В центре острова пейзажи сменяют друг друга, как в какой-нибудь компьютерной игре. Иногда кажется, что находишься где-то в Новой Англии, а то и на севере Италии. Приходится напоминать себе, что это — заповедник Мандрака, а не Беркширские холмы; предместья Таны, а не холмы Тосканы. Кое-где мерещится даже русская природа. Вспоминаются строки южноафриканского поэта Денниса Брутуса: «Изгнание — это укор красоты в чужой стране, ее смутное сходство с красотой, которую помнишь». Но не пройдет и пяти минут, как картина снова переменится: перед нами канонические африканские джунгли, испарина тропического леса, его хлорофилл и латерит. Ближе к побережью пышный лес уступает место клочковатой саванне и сухостою, латеритная почва — песку. Здесь уже не видать ни хижин, ни пирамидок кассавы на продажу, ни иных признаков жизни, недавно мелькавших вдоль дороги. Собственно, нет и дороги, она закончилась. Теперь мы сами прокладываем путь: тащимся на пердячем пару, то и дело буксуя в песке, подминая колючие стебли, и вокруг нас — однообразная необитаемость дюн.
Единственный ориентир — это точка, плывущая в мареве раскаленного воздуха; по мере приближения она приобретает черты человеческой фигуры и в конце концов оказывается белокурой девушкой или видением девушки. Пробудись, друг мой Пятница, на этом острове мы не одни! Девушка-видение везет велосипед. Увидев нас, она реагирует так, как реагируют африканские дети, когда мимо их хижины проносится автомобиль: выбегают навстречу звуку мотора, радостно машут, кричат «Вазаха!» («Обруни!», «Тубабу!», «Мунделе!», «Фаранджи!», «Мзунгу!»[282]) и возвращаются к своим занятиям. Вступать с братьями по разуму в более тесный контакт этой девушке неинтересно. Зато нам интересно. Я почему-то уверен, что она — американка. Обращаюсь к ней по-английски, и она отвечает, подтверждая мою догадку (по выговору — откуда-то со Среднего Запада), но тут же переходит на малагасийский, адресуясь к Тому. Тогда и я перехожу на малагасийский (знай наших!): «Лавитч ве и Амбила?»[283] Велосипедистка обдает меня неприязненным взглядом и отвечает по-английски: «No, not too far». На этом разговор можно было бы закончить. Но у нас снова заглох мотор, и нам надо как-то скоротать время, пока Том в очередной раз ковыряется в капоте.

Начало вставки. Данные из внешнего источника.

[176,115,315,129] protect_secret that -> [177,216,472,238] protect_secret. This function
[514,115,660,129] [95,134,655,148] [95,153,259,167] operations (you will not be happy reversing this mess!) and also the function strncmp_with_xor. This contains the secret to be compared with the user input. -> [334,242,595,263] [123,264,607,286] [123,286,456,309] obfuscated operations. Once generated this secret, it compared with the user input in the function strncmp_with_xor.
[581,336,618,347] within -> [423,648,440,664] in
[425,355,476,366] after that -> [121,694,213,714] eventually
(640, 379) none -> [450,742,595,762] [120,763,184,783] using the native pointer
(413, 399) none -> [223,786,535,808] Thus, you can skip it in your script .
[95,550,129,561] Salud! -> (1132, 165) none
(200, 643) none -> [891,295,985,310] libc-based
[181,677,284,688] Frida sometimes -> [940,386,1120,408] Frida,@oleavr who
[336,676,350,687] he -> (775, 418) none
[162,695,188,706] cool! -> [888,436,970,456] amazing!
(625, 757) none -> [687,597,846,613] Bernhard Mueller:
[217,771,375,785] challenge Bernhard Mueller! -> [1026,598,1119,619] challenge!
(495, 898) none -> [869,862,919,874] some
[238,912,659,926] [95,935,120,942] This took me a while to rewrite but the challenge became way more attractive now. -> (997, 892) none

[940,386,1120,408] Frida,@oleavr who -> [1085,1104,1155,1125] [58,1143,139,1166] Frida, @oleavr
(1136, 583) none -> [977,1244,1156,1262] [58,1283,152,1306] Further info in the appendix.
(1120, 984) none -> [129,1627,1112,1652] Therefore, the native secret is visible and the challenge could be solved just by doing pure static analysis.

Теперь в контакт с гордой велосипедисткой вступает Алиса. У нее это получается куда лучше, чем у меня. Через десять минут мы уже передаем по кругу бутылку омерзительно теплого пива, припасенную Марвином, и девушка из Мэриленда (со Средним Западом я промахнулся) рассказывает нам свою историю. Она — волонтерка из Корпуса мира[284], живет в деревне рядом с Амбилой, помогает что-то там строить и копать. Мы — первые белые люди, которых она встретила за те пять месяцев, что она здесь живет. Говорит: тут здорово, только нарывы досаждают. Показывает: вся кожа в паразитарных фурункулах. Тут много шистосом, прочих одноклеточных. В остальном — идиллия. Особенно по ночам: такого неба нигде не видела, даже в планетарии. Днем жарковато, но привыкаешь. Жители деревни относятся к ней хорошо, помогают учить язык. В целом она довольна. Я понимаю, о чем она; до сих пор помню свое пребывание в Гане. Если привыкнуть к жаре, насекомым, паразитарным инфекциям и постоянной опасности заразиться чем-нибудь совсем плохим; если принять все это как данность, жизнь в африканской деревне имеет массу преимуществ — во всяком случае, по сравнению с африканским городом, да и не только с африканским.